With this information in hand, Dr. Wright now wants to see if incentives do indeed change a child’s eating habits and risk for developing type 2 diabetes. She is also planning to test whether an incentive program can improve behavior related to diabetes management in youth with type 1 diabetes. Jacob-Files, E., Powell, J., & Wright, D. R. (2018). Exploring parent attitudes around using incentives to promote engagement in family-based weight management programs. Preventive Medicine Reports, 10, 278–284. https://doi.org/10.1016/j.pmedr.2018.04.007
Determining the genetic risk for gestational diabetes
Research has identified more than 100 genetic variants linked to risk for developing type 2 diabetes in humans. However, the extent to which these same genetic variants might affect a woman’s probability for getting gestational diabetes has not been investigated.
Pathway to Stop Diabetes® Accelerator awardee Marie-France Hivert, MD, of Harvard University set out to answer this critical question. Dr. Hivert found that indeed genetic determinants of type 2 diabetes outside of pregnancy are also strong risk factors for gestational diabetes. This study was published in the journal Diabetes.
The implications? Because of this finding, doctors in the clinic may soon be able to identify women at risk for getting gestational diabetes and take proactive steps to prevent it.
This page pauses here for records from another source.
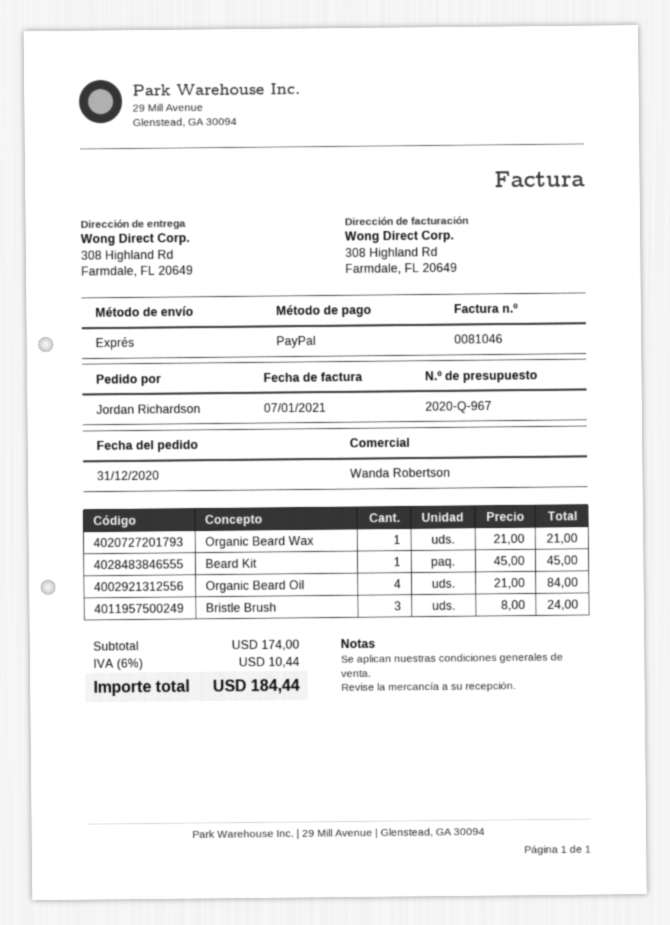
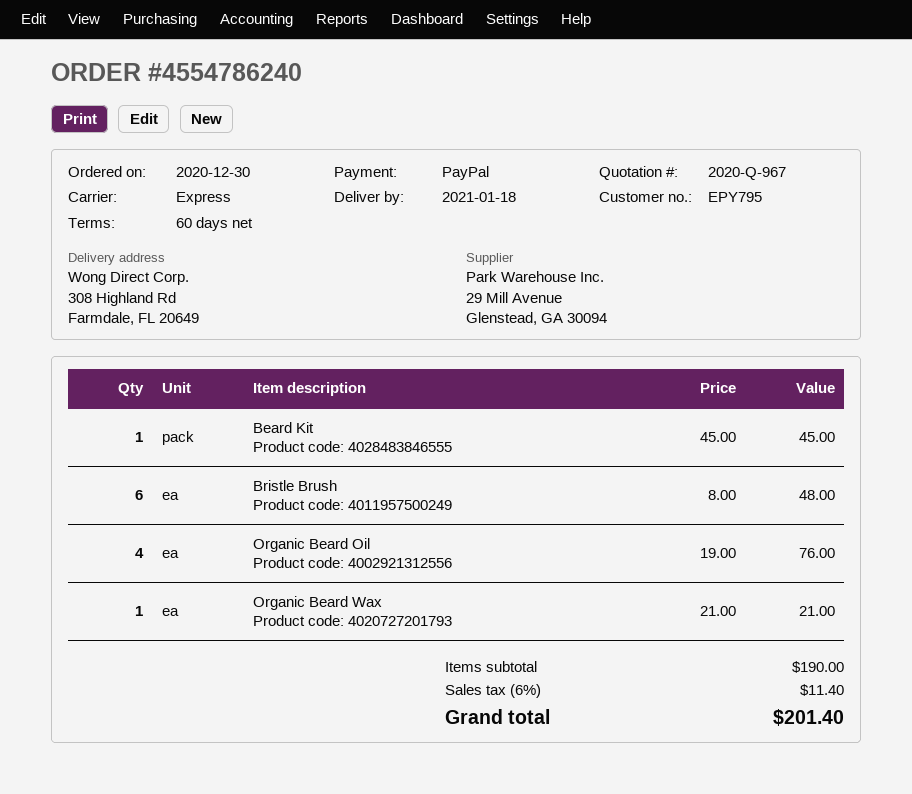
order date: 2020-12-31 -> 2020-12-30
Organic Beard Oil: 4 x 21.00 = 84.00 -> 4 x 19.00 = 76.00
Bristle Brush: 3 x 8.00 = 24.00 -> 6 x 8.00 = 48.00
subtotal: 174.00 -> 190.00
tax: 6% = 10.44 -> 6% = 11.40
total: 184.44 -> 201.40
Powe, C. E., Nodzenski, M., Talbot, O., Allard, C., Briggs, C., Leya, M. V., … Hivert, M.-F. (2018). Genetic Determinants of Glycemic Traits and the Risk of Gestational Diabetes Mellitus. Diabetes, 67(12), 2703–2709. https://doi.org/10.2337/db18-0203
Identification of a new player in chronic kidney disease
Diabetes is the most common cause of chronic kidney disease, the serious condition in which kidney function progressively deteriorates, ultimately resulting in failure. Current therapies are non-specific and only slow the progression of this debilitating disease. To address this critical gap, the ADA secured financial support from Boehringer Ingelheim to fund the Chronic Kidney Disease and Renal Insufficiency in the Setting of Diabetes Research Award.
Janos Peti-Peterdi, MD, PhD, of the University of Southern California received one of these awards to study a peculiar group of cells in the kidney called macula densa cells. Using novel microscopy and imaging techniques, Dr. Peti-Peterdi discovered that in diabetes, macula densa cells secrete factors which impair the function of the kidneys.
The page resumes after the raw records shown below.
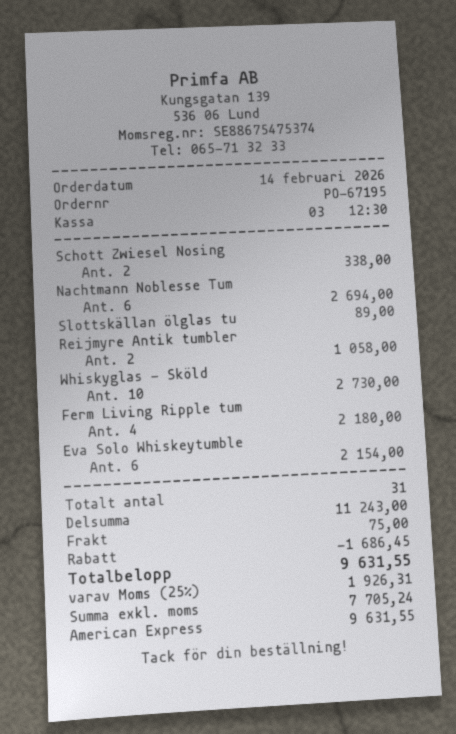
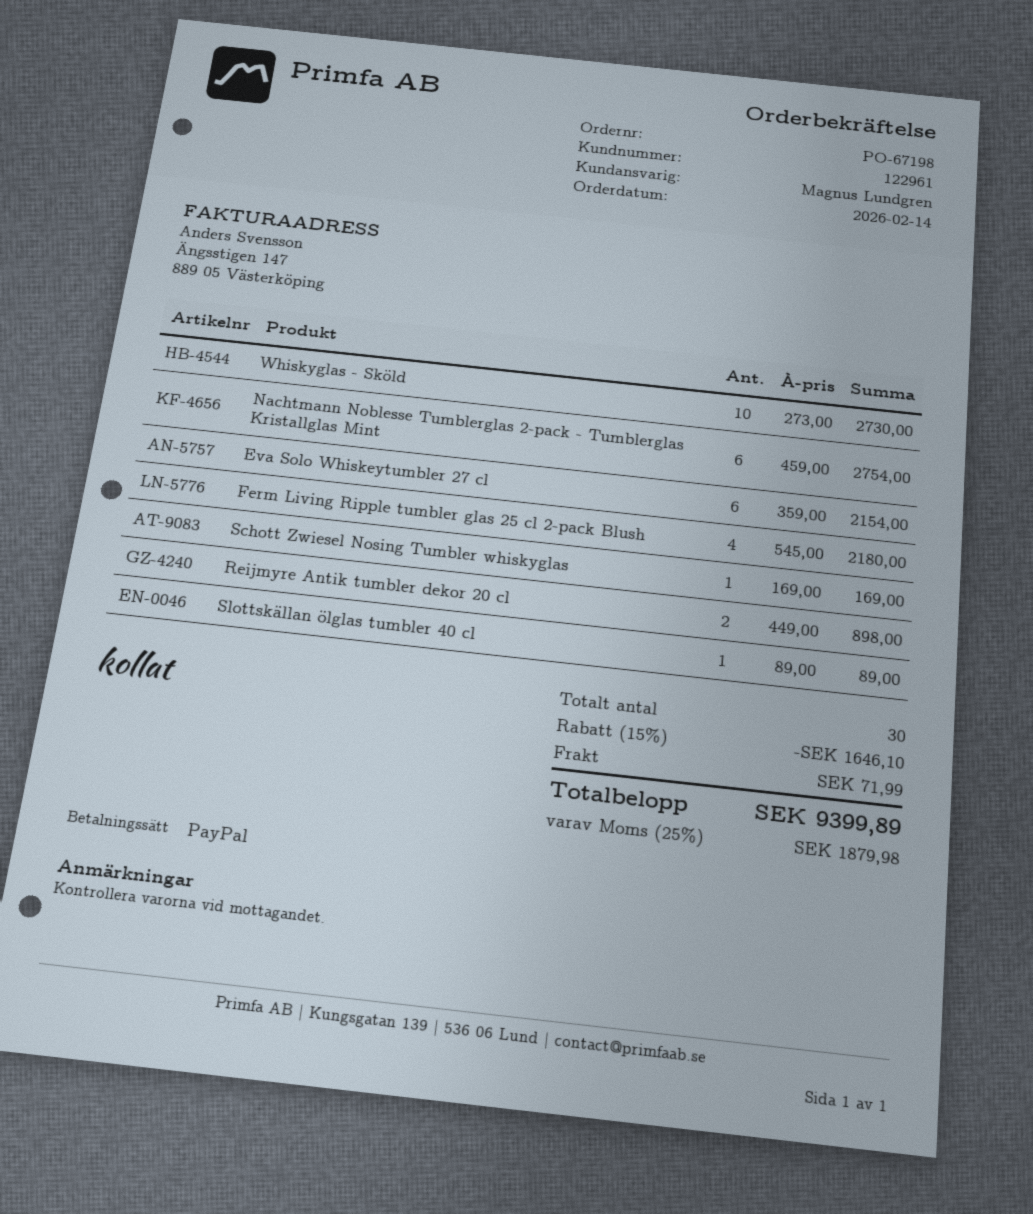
order number: PO-67195 -> PO-67198
payment method: American Express -> PayPal
Schott Zwiesel Nosing: 2 for 338.00 -> 1 for 169.00
Nachtmann Noblesse Tum: 6 for 2694.00 -> 6 for 2754.00
Reijmyre Antik tumbler: 2 for 1058.00 -> 2 for 898.00
total quantity: 31 -> 30
discount: 1686.45 -> 1646.10
shipping: 75.00 -> 71.99
tax: 25% = 1926.31 -> 25% = 1879.98
total: 9631.55 -> 9399.89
Dr. Peti-Peterdi hopes to target these cells with a drug to halt progression of chronic kidney disease. To this end, he has recently had a patent published on this topic. https://patents.justia.com/patent/20180133336
Understanding the relationship between fructose and type 2 diabetes
Soda consumption is associated with increased risk of developing type 2 diabetes, and it’s no secret that sugary beverages made with high-fructose corn syrup aren’t good for your health. But do we know precisely why?
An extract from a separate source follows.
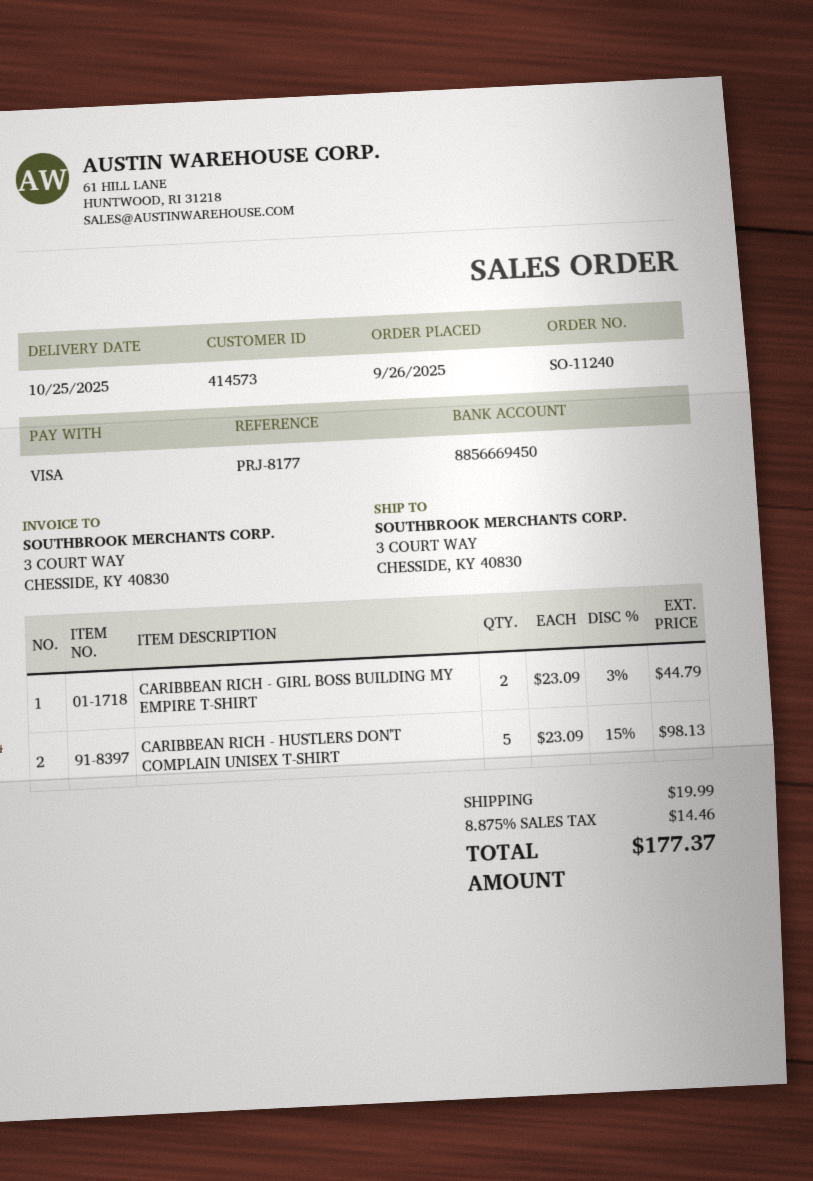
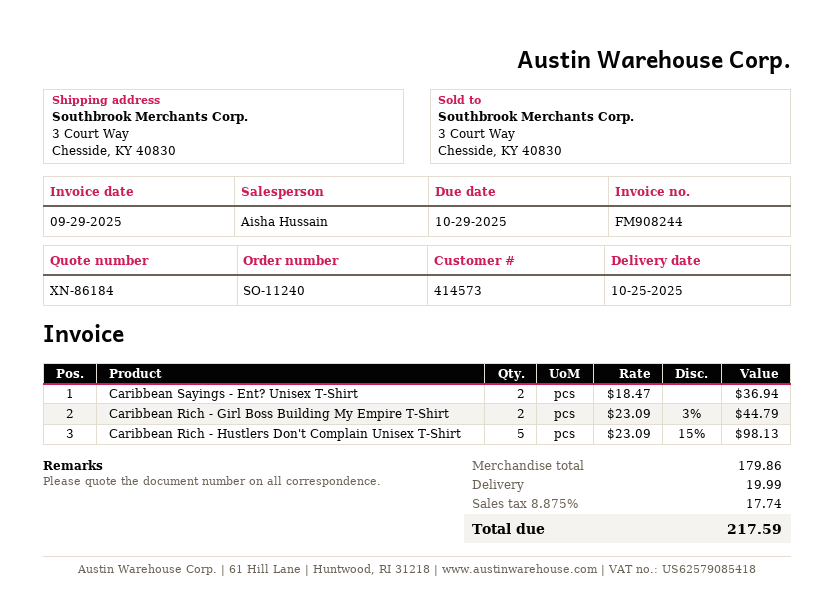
Caribbean Sayings - Ent? Unisex T-Shirt: none -> 2 x 18.47 = 36.94
tax: 8.875% = 14.46 -> 8.875% = 17.74
total: 177.37 -> 217.59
Innovative Basic Science awardee Cholsoon Jang, PhD, of Princeton University wanted to answer this important question. In a study that received significant media attention, Dr. Jang determined that, in low amounts, fructose is metabolized in the intestines and never makes it into circulation. However, in high doses, like those found in soda, fructose overwhelms the normal intestinal disposal route and enters the bloodstream, ultimately causing toxicity in the liver and increasing risk for type 2 diabetes.
These findings suggest a mechanism by which soda consumption influences type 2 diabetes risk and supports nutritional guidance to reduce soda consumption in people with or at risk for type 2 diabetes. Jang, C., Hui, S., Lu, W., Cowan, A. J., Morscher, R. J., Lee, G., … Rabinowitz, J. D. (2018). The Small Intestine Converts Dietary Fructose into Glucose and Organic Acids. Cell Metabolism, 27(2), 351-361.e3. https://doi.org/10.1016/j.cmet.2017.12.016
Communicating real time glucose levels to parents
For all parents, witnessing your child come of age can be both rewarding and distressing. Add in type 1 diabetes, including the necessity for a transition from parent-care to self-care, and this life stage becomes even more complicated, often accompanied by reduced adherence to treatment regimens and increased risk for poor health outcomes. Bree Holtz, PhD, of Michigan State University received an ADA Innovative Clinical or Translational Science award to address this issue. Dr. Holtz created an application called MyT1DHero which links real time patient health data to a parent or caregiver mobile device, thus facilitating a more stable transition period. Results from a study published recently by Dr. Holtz demonstrated that parents were pleased with the design and functionality of the app. Remarked one parent, “I really did like receiving the blood sugars, I always thought I was more aware of what was going on than I really was, so that was an eye opener.”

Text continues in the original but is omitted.